• _Exercise requirements_
Every line from the one with "none -> <div><span>Avg(Power)" through the final line of the data below goes in the answer, copied exactly. Pictures do not.

[Web page edit records]

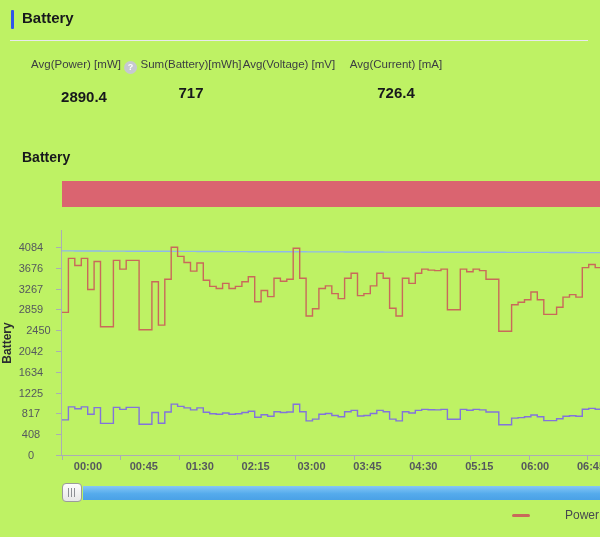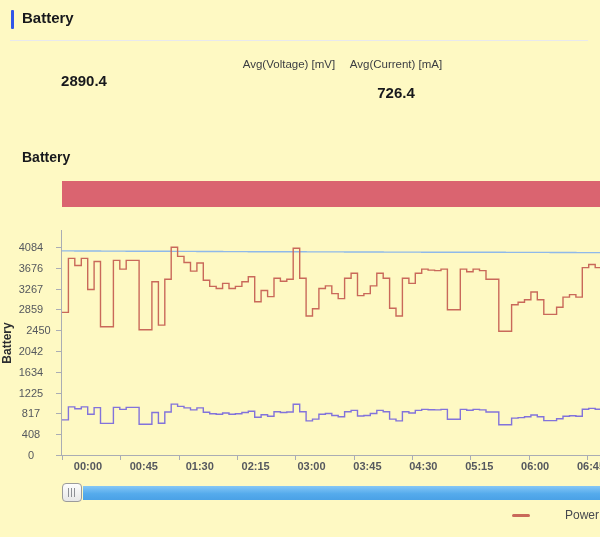"Battery" #app { background: #fef9c3 -> #bef264 }
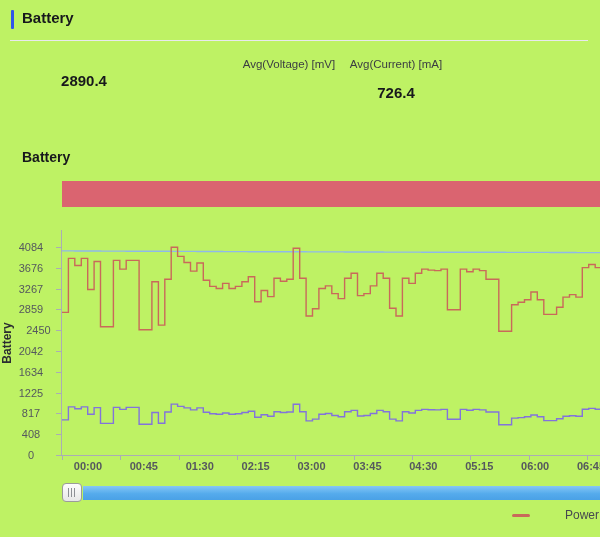"Avg(Power) [mW] ?" div.stat-label { html: none -> <div><span>Avg(Power) [mW]</span><span>?</span></div> }
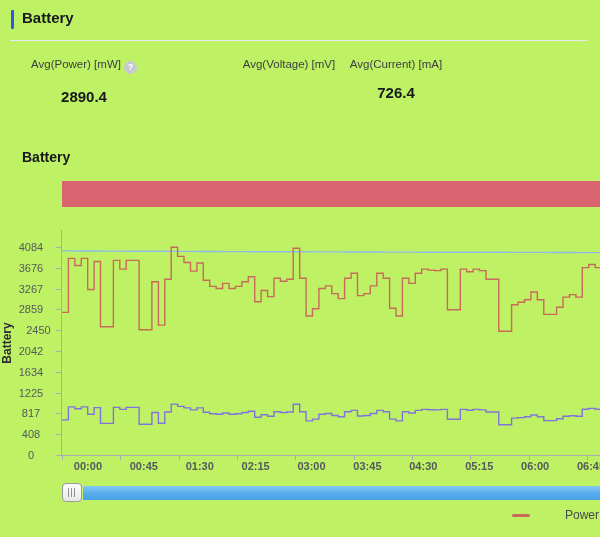"Sum(Battery)[mWh]" div.stat { html: none -> <div> <div>Sum(Battery)[mWh]</div> <div>717</div> </div> }
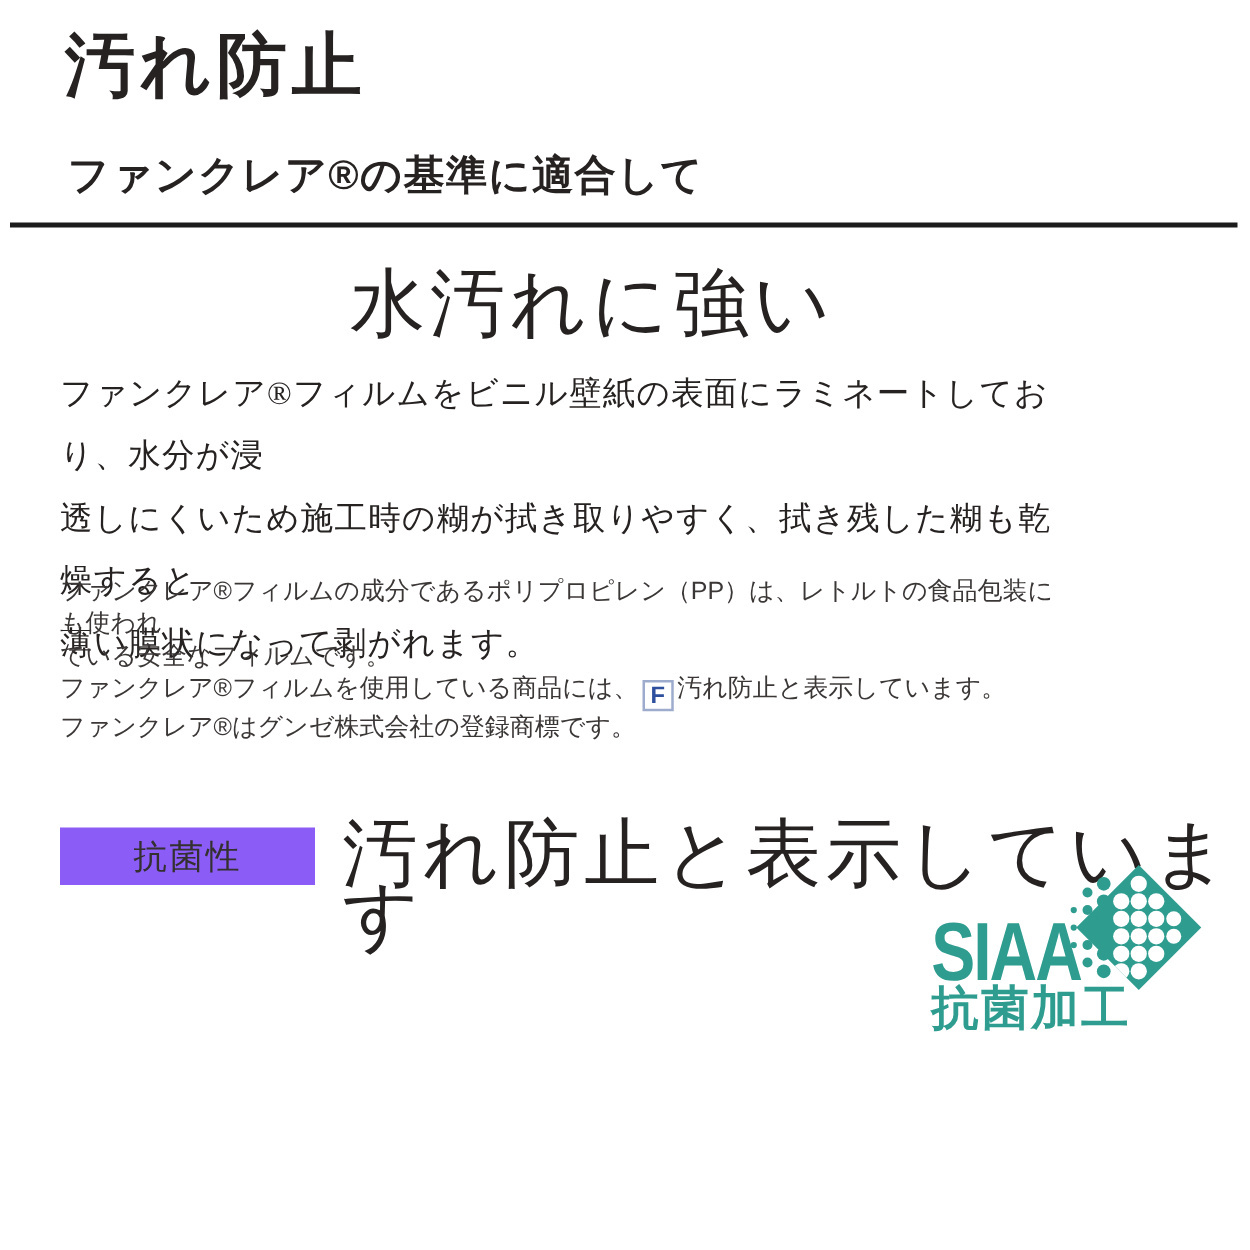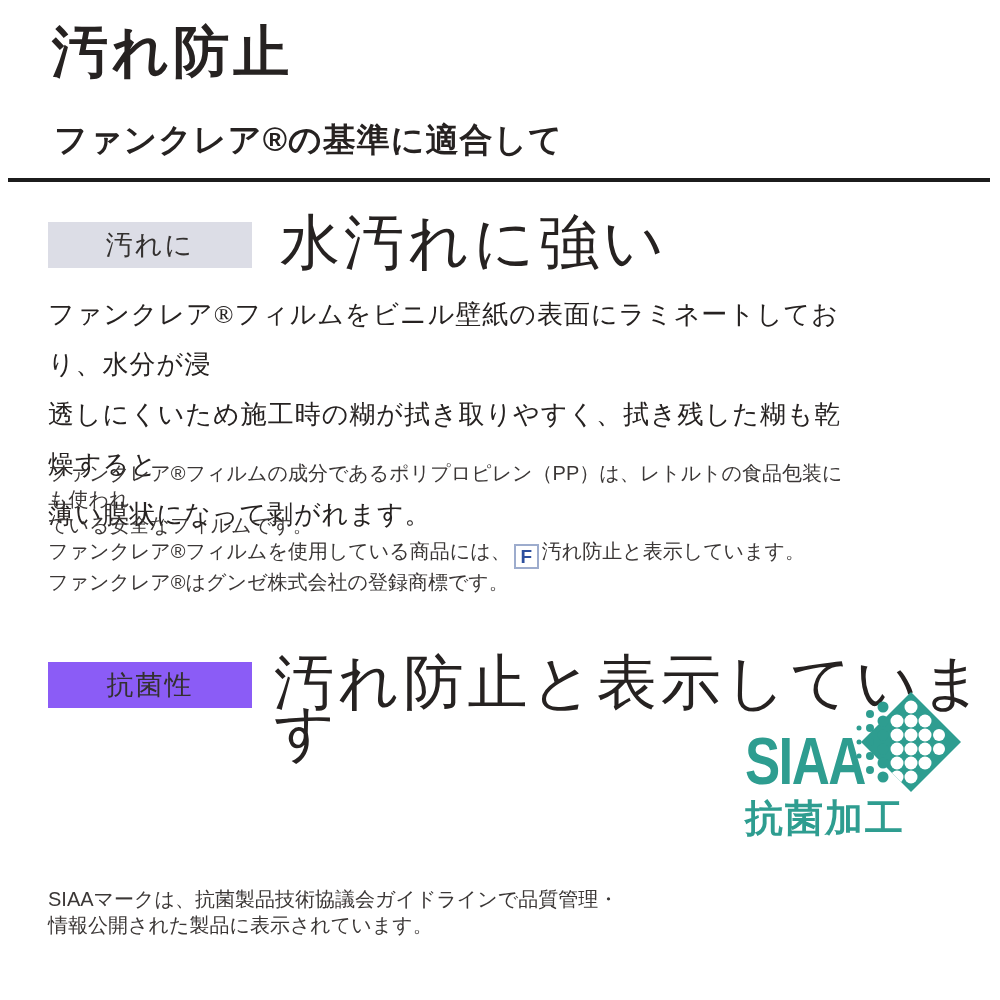"汚れに" div.label-box { html: <div>汚れに</div> -> none }
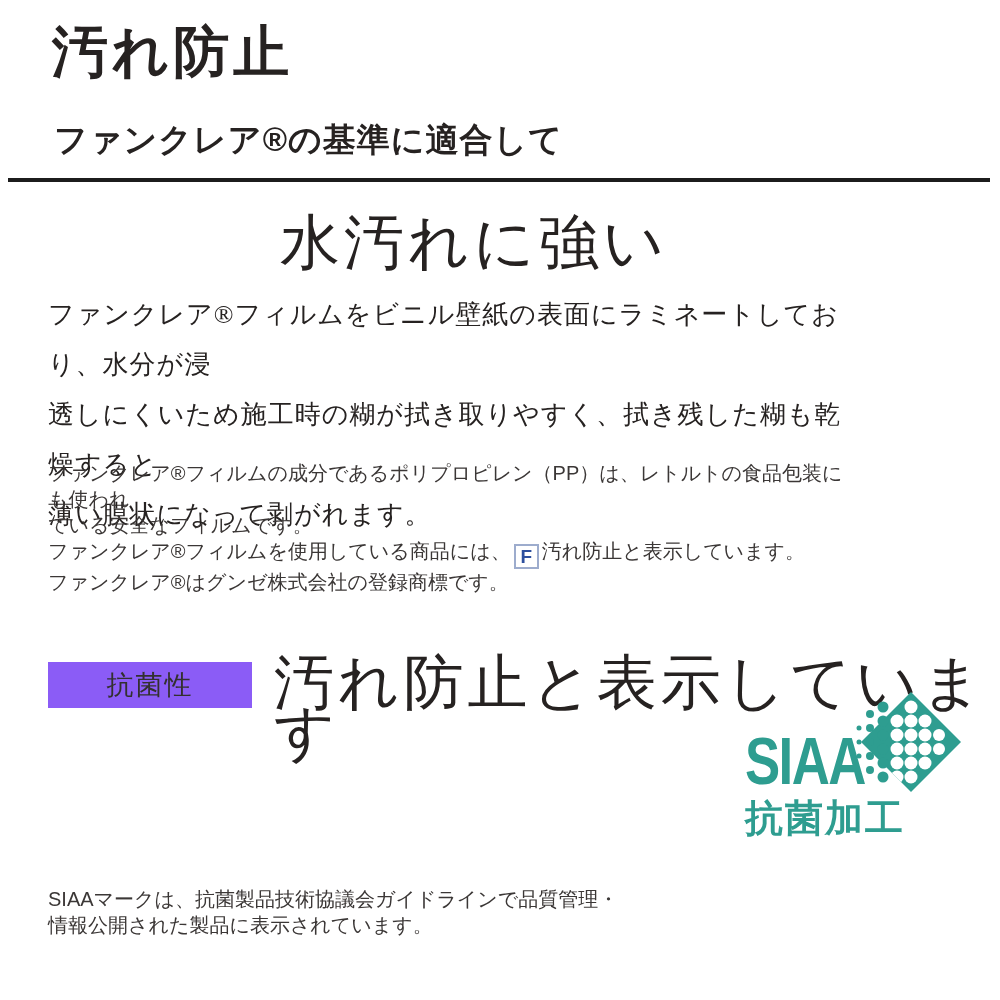"抗菌加工" .siaa-sub { top: 103px -> 91px }
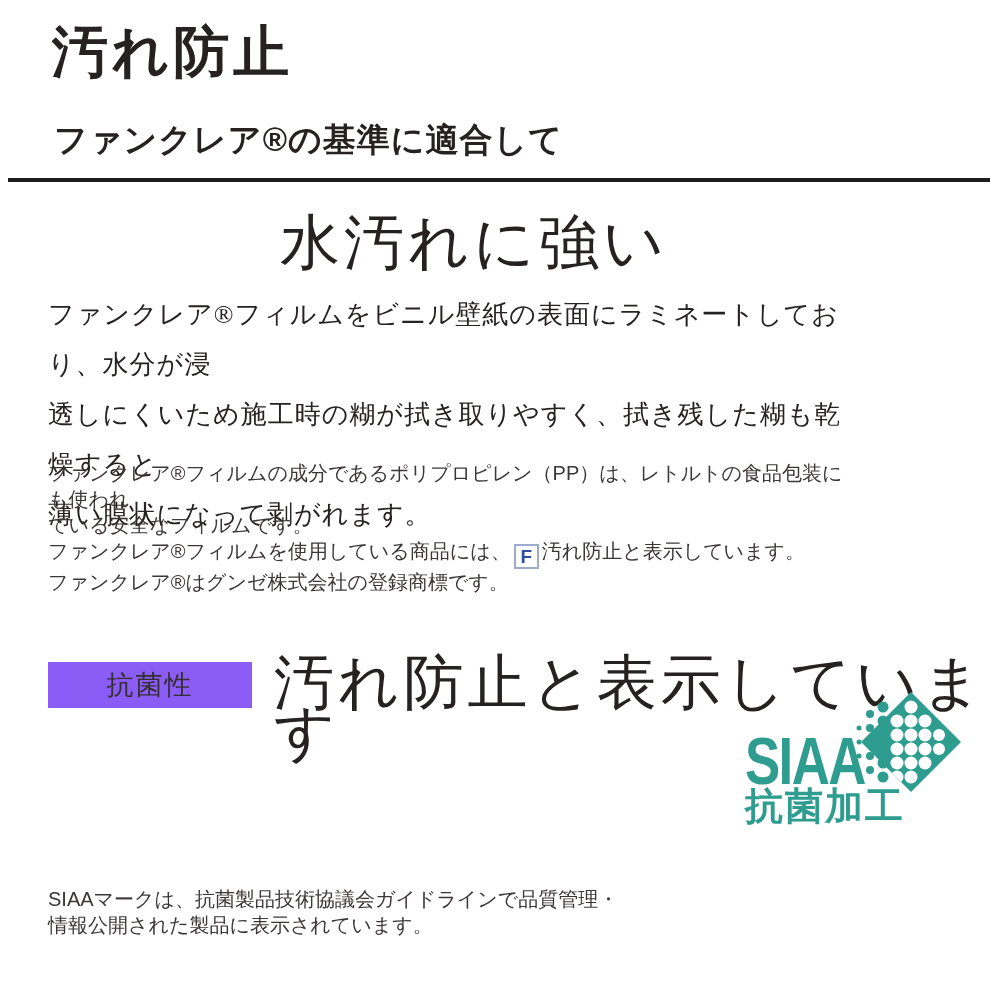"SIAAマークは、抗菌製品技術協議会ガイドラインで品質管理・" div.notes { html: <div>SIAAマークは、抗菌製品技術協議会ガイドラインで品質管理・ 情報公開された製品に表示されています。</div> -> none }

• _Solved exercise_
"Avg(Power) [mW] ?" div.stat-label { html: none -> <div><span>Avg(Power) [mW]</span><span>?</span></div> }
"Sum(Battery)[mWh]" div.stat { html: none -> <div> <div>Sum(Battery)[mWh]</div> <div>717</div> </div> }
"汚れに" div.label-box { html: <div>汚れに</div> -> none }
"抗菌加工" .siaa-sub { top: 103px -> 91px }
"SIAAマークは、抗菌製品技術協議会ガイドラインで品質管理・" div.notes { html: <div>SIAAマークは、抗菌製品技術協議会ガイドラインで品質管理・ 情報公開された製品に表示されています。</div> -> none }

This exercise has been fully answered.